Не знаю, как долго тянулось это монотонное, журчащее и в то же время какое-то зловещее и язвительное причитание. Но помню ясно, что в те минуты тяжелая, печальная и страшная мысль точно разверзлась в моем уме. «Вот, — думал я, — стоим мы, малая кучка интеллигентов, лицом к лицу с неисчислимым, самым загадочным, великим и угнетенным народом на свете. Что связывает нас с ним? Ничто. Ни язык, ни вера, ни труд, ни искусство. Наша поэзия — смешна ему, нелепа и непонятна, как ребенку. Наша утонченная живопись — для него бесполезная и неразборчивая пачкотня. Наше богоискательство и богостроительство — сплошная блажь для него, верующего одинаково свято и в Параскеву-Пятницу и в лешего с баешником, который водится в бане. Наша музыка кажется ему скучным шумом. Наша наука недостаточна ему. Наш сложный труд смешон и жалок ему, так мудро, терпеливо и просто оплодотворяющему жесткое лоно природы. Да. В страшный день ответа что мы скажем этому ребенку и зверю, мудрецу и животному, этому многомиллионному великану? Ничего. Скажем с тоской: «Я все пела». И он ответит нам с коварной мужицкой улыбкой: «Так поди же попляши»…

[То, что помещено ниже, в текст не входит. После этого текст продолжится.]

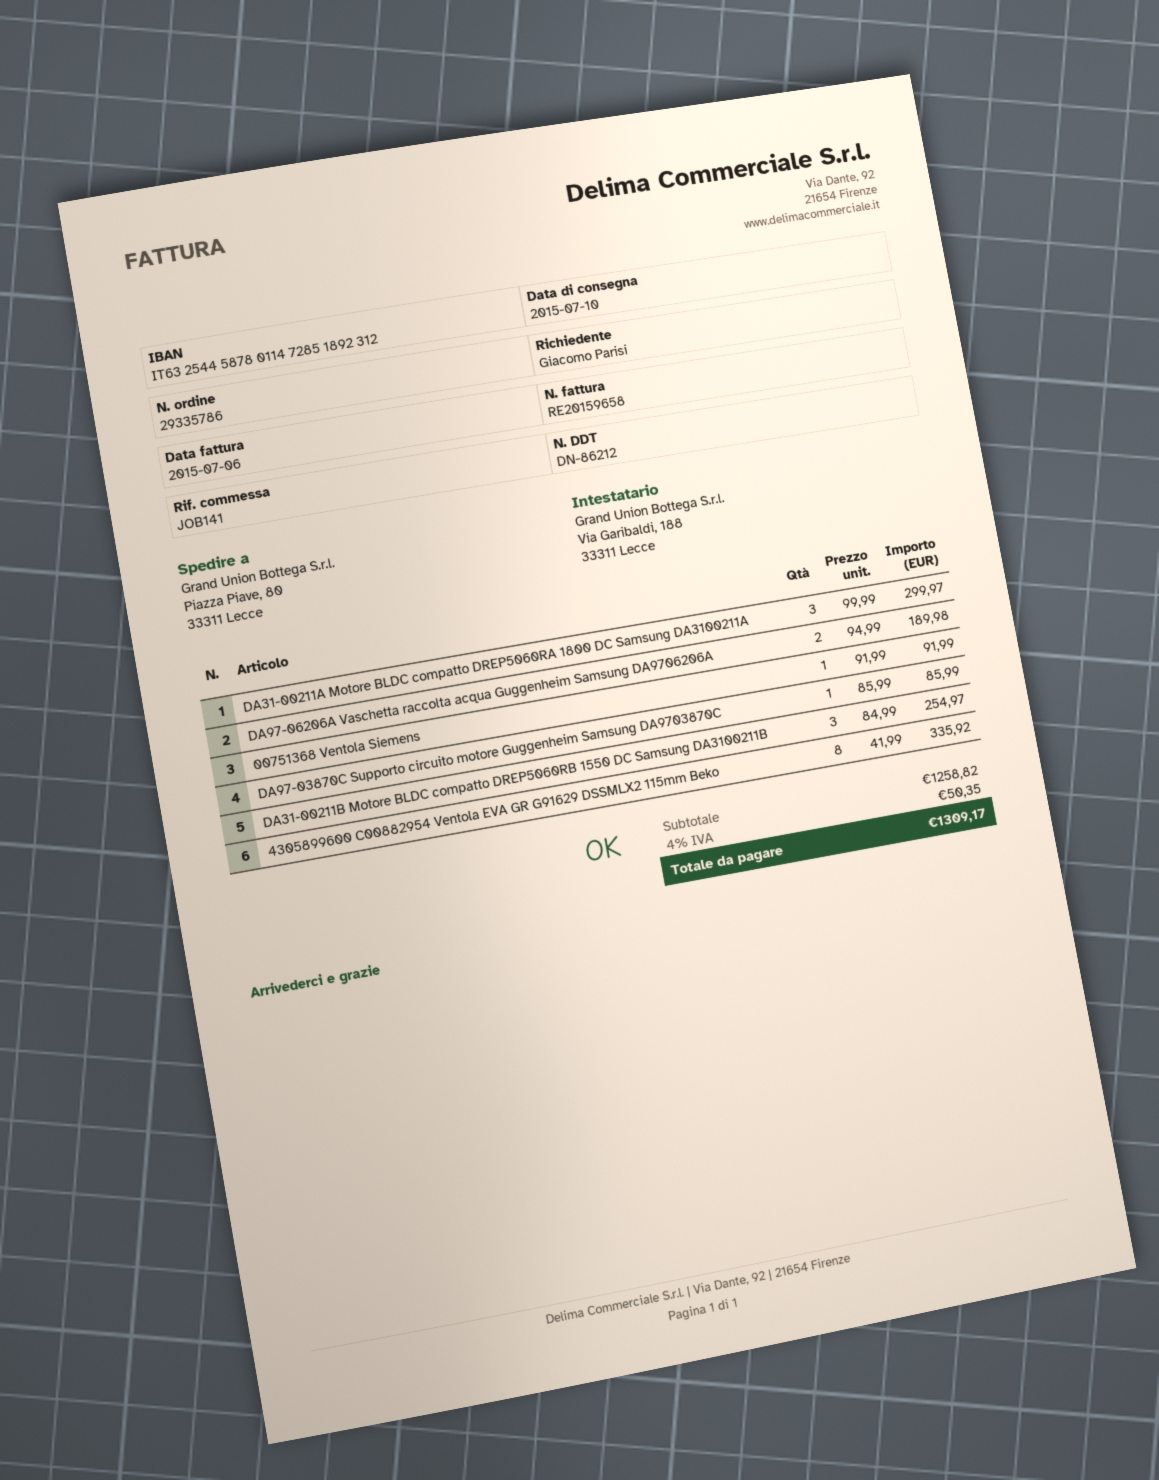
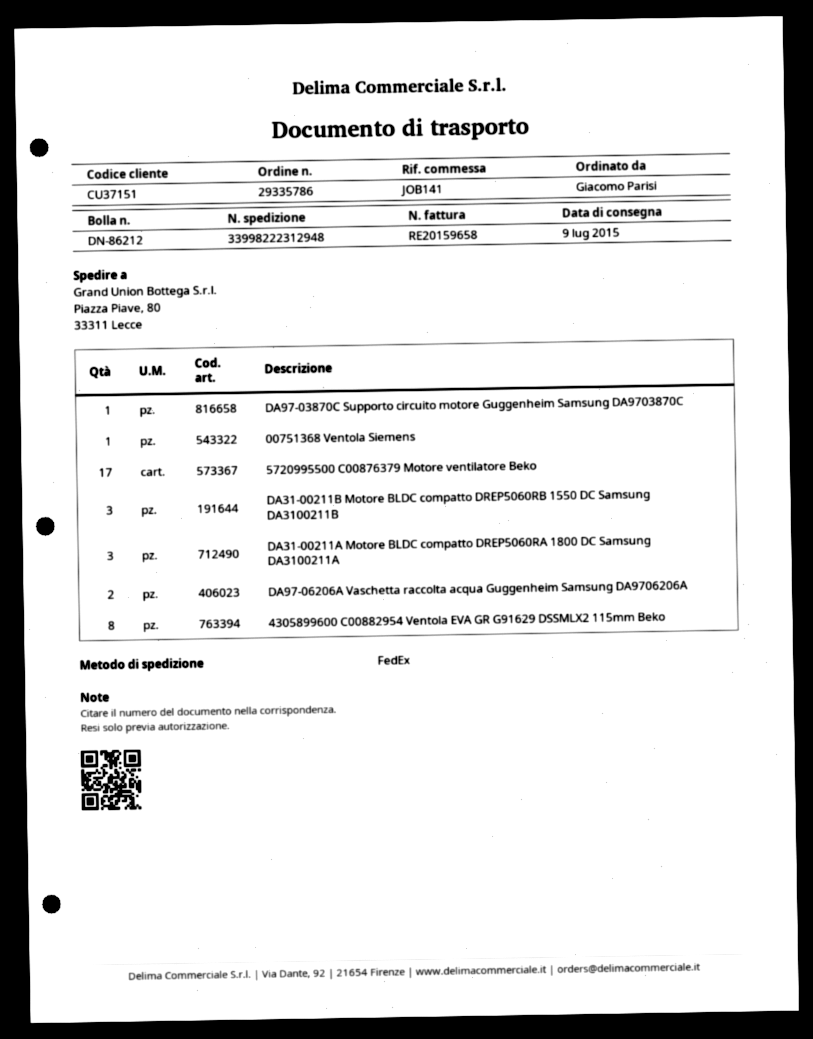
delivery date: 2015-07-10 -> 2015-07-09
5720995500 C00876379 Motore ventilatore Beko: none -> 17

Я не знаю также, как это поняли мои товарищи, но из министерского училища мы вышли молча, не обменявшись впечатлениями.
Через три дня мы разъехались, и до сих пор между нами холодные отношения. Вышло так, как будто бы невинными устами этих сопливых мальчишек и девчонок нам произнесли самый тяжелый, бесповоротный смертный приговор. И когда я ехал обратно от стоешника Ивана Александровича Караулова до Горели и от Горели до Козлов и от Козлов до Зиньтабров и дальше по железной дороге, меня все время преследовал этот иронический, как будто бы злой, напев: «Так поди же попляши».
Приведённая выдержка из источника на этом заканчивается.